The world is slowly getting back to normal. Businesses are reopening across the globe, which is good news for consumers and business owners alike.
However, rising cases in Kenya and second wave outbreaks in other countries is leading people to ask serious questions about the timelines. Some countries like the US have seen the virus come back in a bigger way after easing restrictions on public gatherings.
Most of this re-opening is guided by the economic downturn, but experts agree that the global economy will only return to normal once the virus has a vaccine or an effective treatment.
Among the most affected businesses of them all are casinos.
Here in Kenya, they have been closed for months with the same trend seen in other countries like South Africa and the United States where infection rates are much higher.
Customers who regularly visited physical casinos either to gamble or socialize have had their lives interrupted in a big way.
As of now, the jury is out on whether this industry as we know it will experience a paradigm shift, or it will be business as usual in a few months. It is really had to say when the global pandemic will be truly over, and even harder to know whether customers will want to return.
As for the second questions, we can look for clues in regions that have been quicker to get back to business.
Macau, a special administrative region of China which draws virtually all its income from gambling and tourism related activities, was among the first to ease restrictions. However, they are doing so with social distancing in mind. Only half the tables on casino floors are operational and temperature checks and masks are mandatory.

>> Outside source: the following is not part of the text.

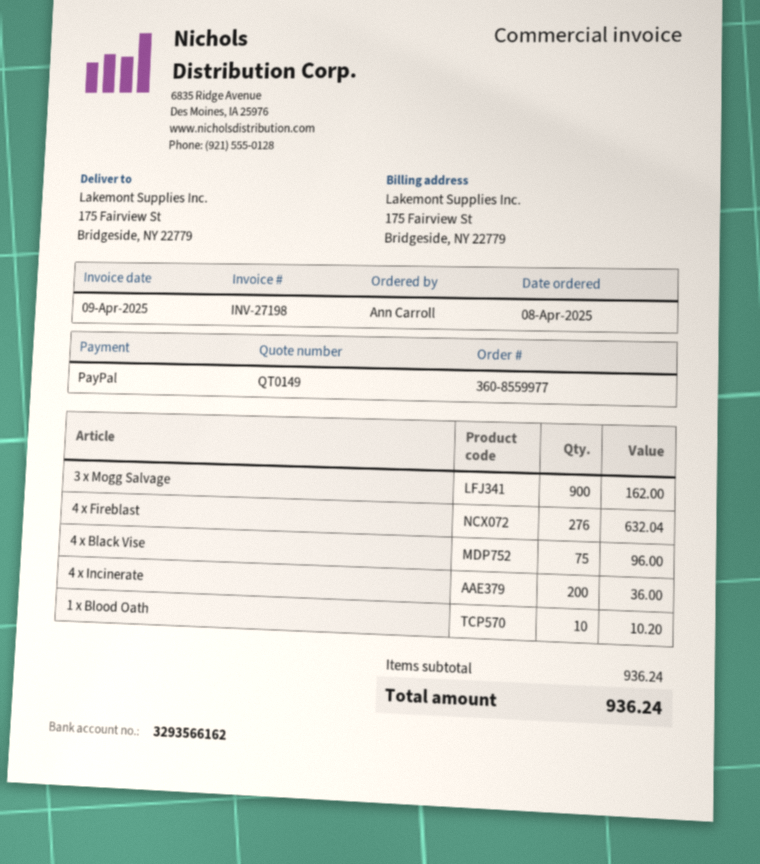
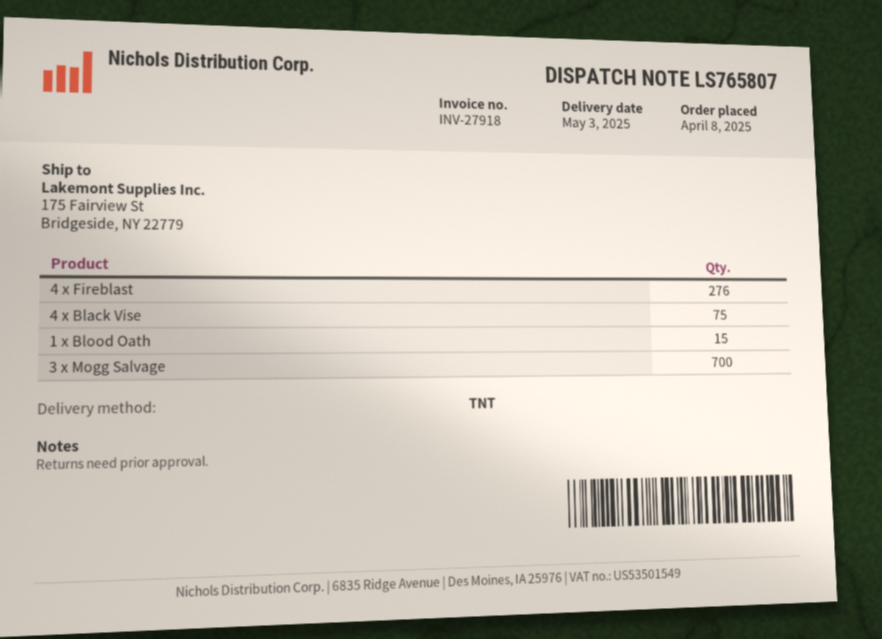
invoice number: INV-27198 -> INV-27918
3 x Mogg Salvage: 900 -> 700
4 x Incinerate: 200 -> none
1 x Blood Oath: 10 -> 15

Still, the customers are not coming in droves.
The same case has been observed in the Phillipines which also eased restrictions a few weeks back.
In fact, in a recent survey of 1000 American adults published by Synergy Blue – a manufacturer of arcade-style casino games, only 51% said they will return to physical casinos once they re-open.

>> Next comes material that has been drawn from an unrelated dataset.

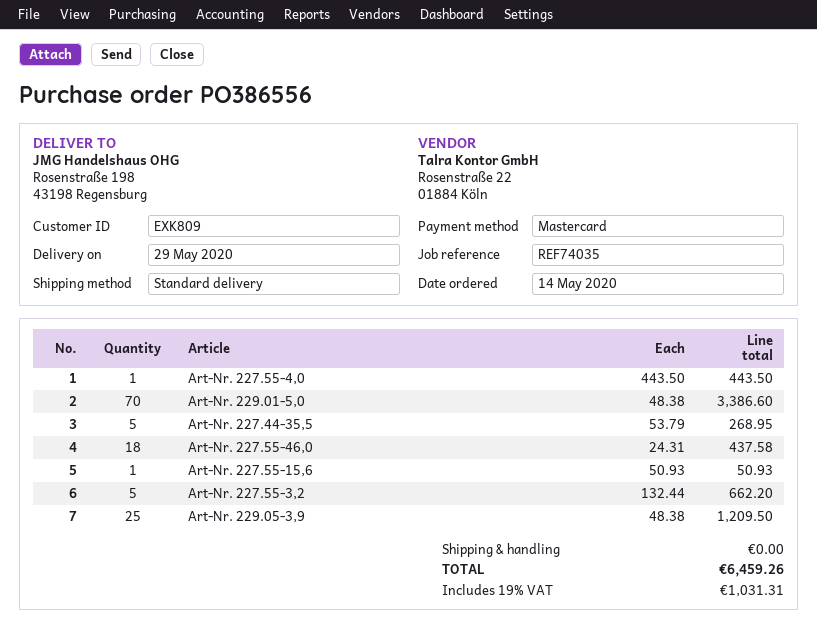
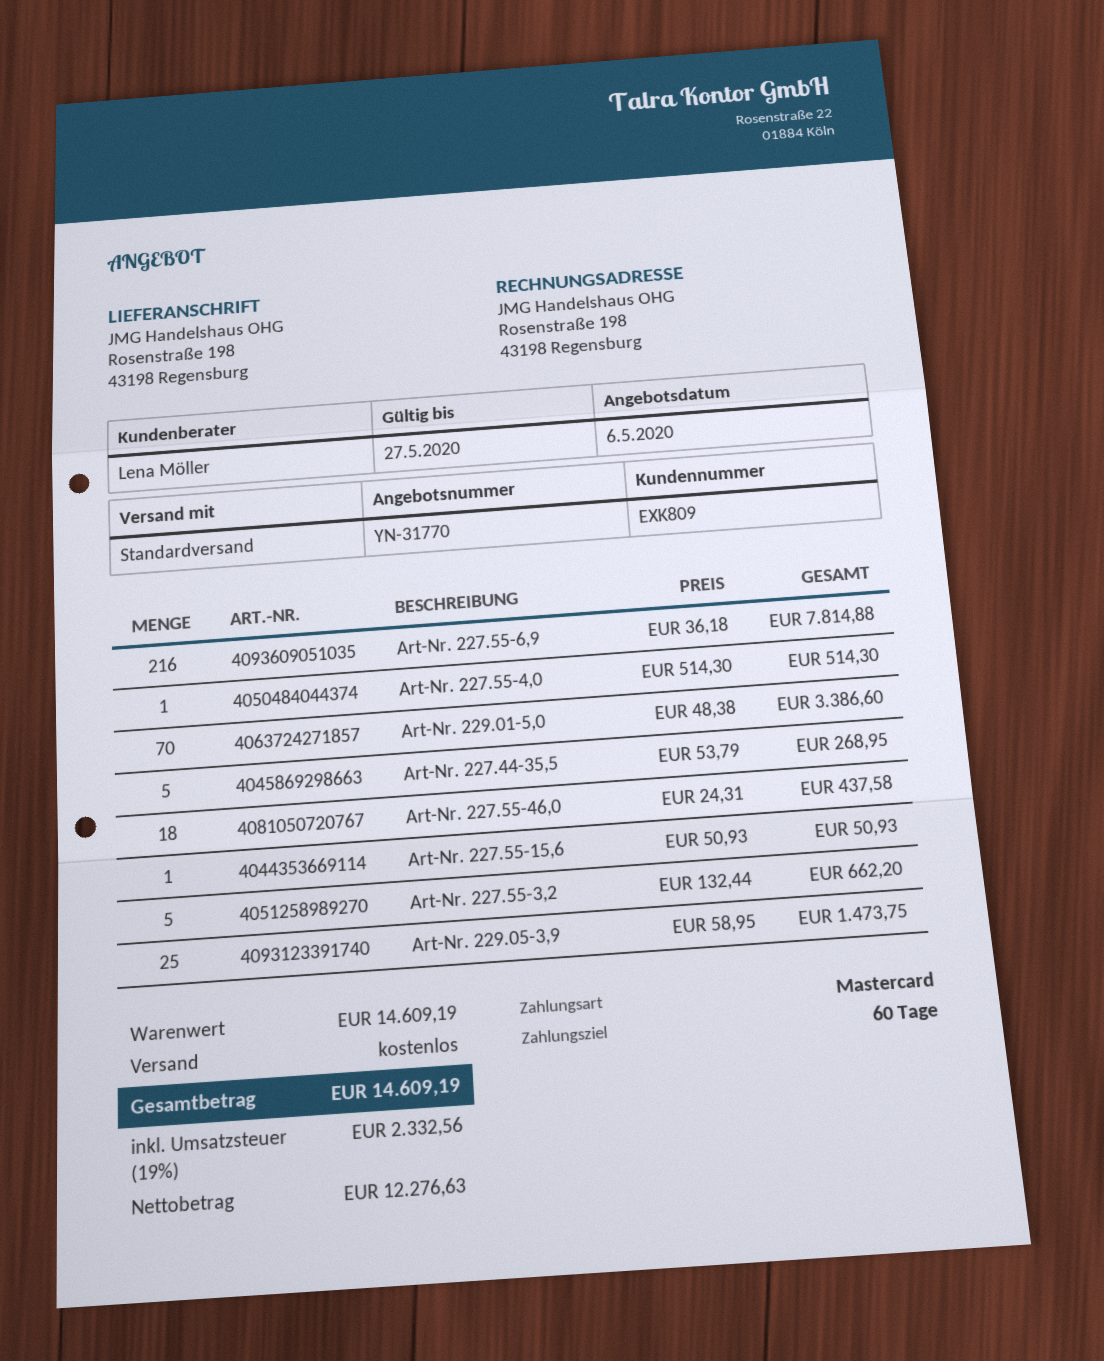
Art-Nr. 227.55-4,0: 1 x 443.50 = 443.50 -> 1 x 514.30 = 514.30
Art-Nr. 229.05-3,9: 25 x 48.38 = 1209.50 -> 25 x 58.95 = 1473.75
Art-Nr. 227.55-6,9: none -> 216 x 36.18 = 7814.88
tax: 19% = 1031.31 -> 19% = 2332.56
total: 6459.26 -> 14609.19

This was in April and the numbers may have shifted either way.
The silver-lining for the industry appears to be the internet as regular customers have turned to online gambling for betting and casino offers.
Perhaps a global pandemic is the catalyst that was needed to make this shift.
A Different Story in Africa
In Africa, the story is quite different. Casino was not a particularly big business before the pandemic, and things will not get any better. In a continent where most people live from hand to mouth, gambling in flashy establishments is a luxury few can afford.
Very few casinos exist in African countries, and the ones that do can only be found in big cities. This pre-disqualifies hundreds of millions from even participating.
That’s why most marketers here are trying to sell online gambling first, making Africa the continent that skipped physical gambling.
It is therefore more likely that as more people on the continent join the middle class, the biggest beneficiary in this industry will be the online space, not the physical one. To be clear, this was the trend long before the Covid-19 pandemic. It will only accelerate now that establishments are closed.
All in all, the future of land-based casinos appears to be bleak. The shift to online gambling is arguably unstoppable.